Output all of the lines below exactly, and leave out each image.

==*==

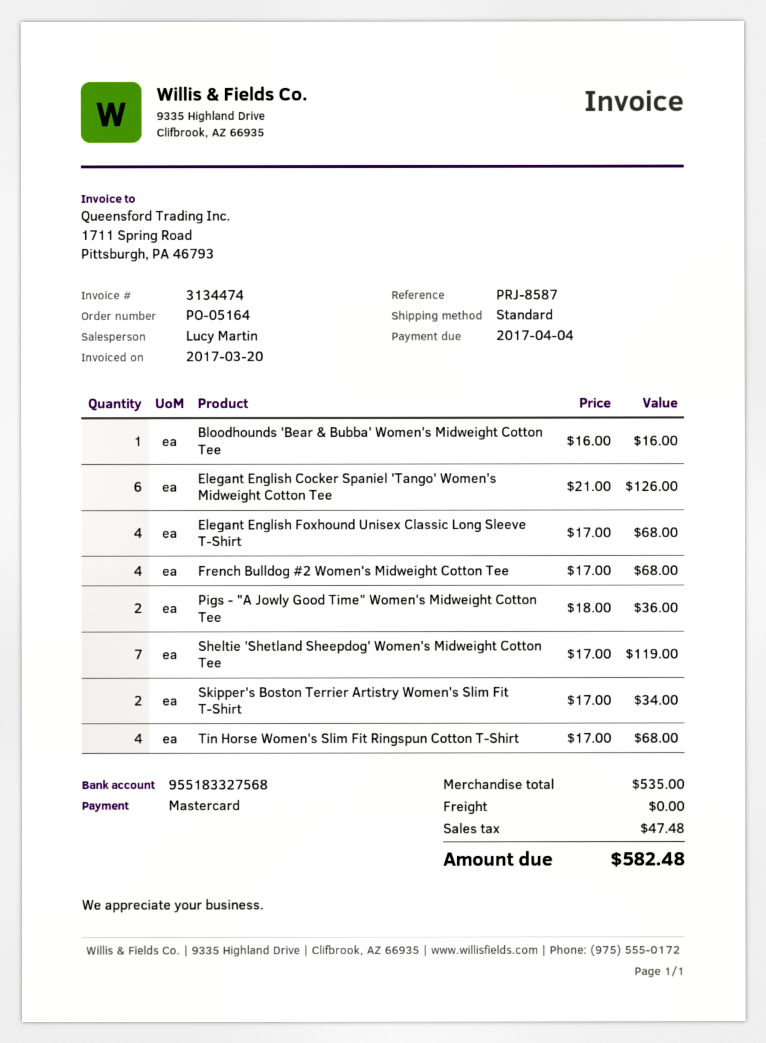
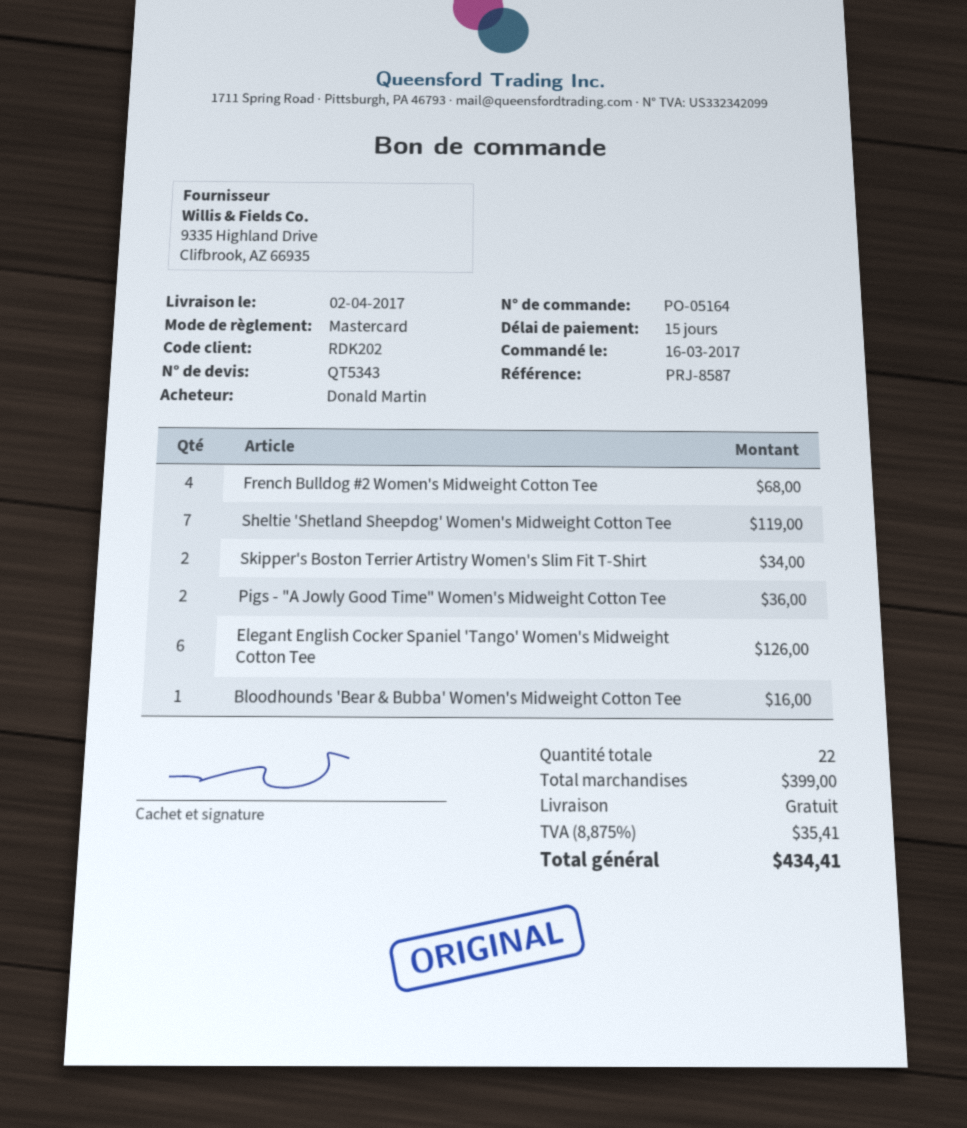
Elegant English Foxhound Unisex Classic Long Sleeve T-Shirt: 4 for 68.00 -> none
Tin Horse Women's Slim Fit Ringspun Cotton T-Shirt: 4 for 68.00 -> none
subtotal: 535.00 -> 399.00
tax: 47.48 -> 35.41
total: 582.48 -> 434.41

==*==

- _FINISHED EXERCISE_
Elegant English Foxhound Unisex Classic Long Sleeve T-Shirt: 4 for 68.00 -> none
Tin Horse Women's Slim Fit Ringspun Cotton T-Shirt: 4 for 68.00 -> none
subtotal: 535.00 -> 399.00
tax: 47.48 -> 35.41
total: 582.48 -> 434.41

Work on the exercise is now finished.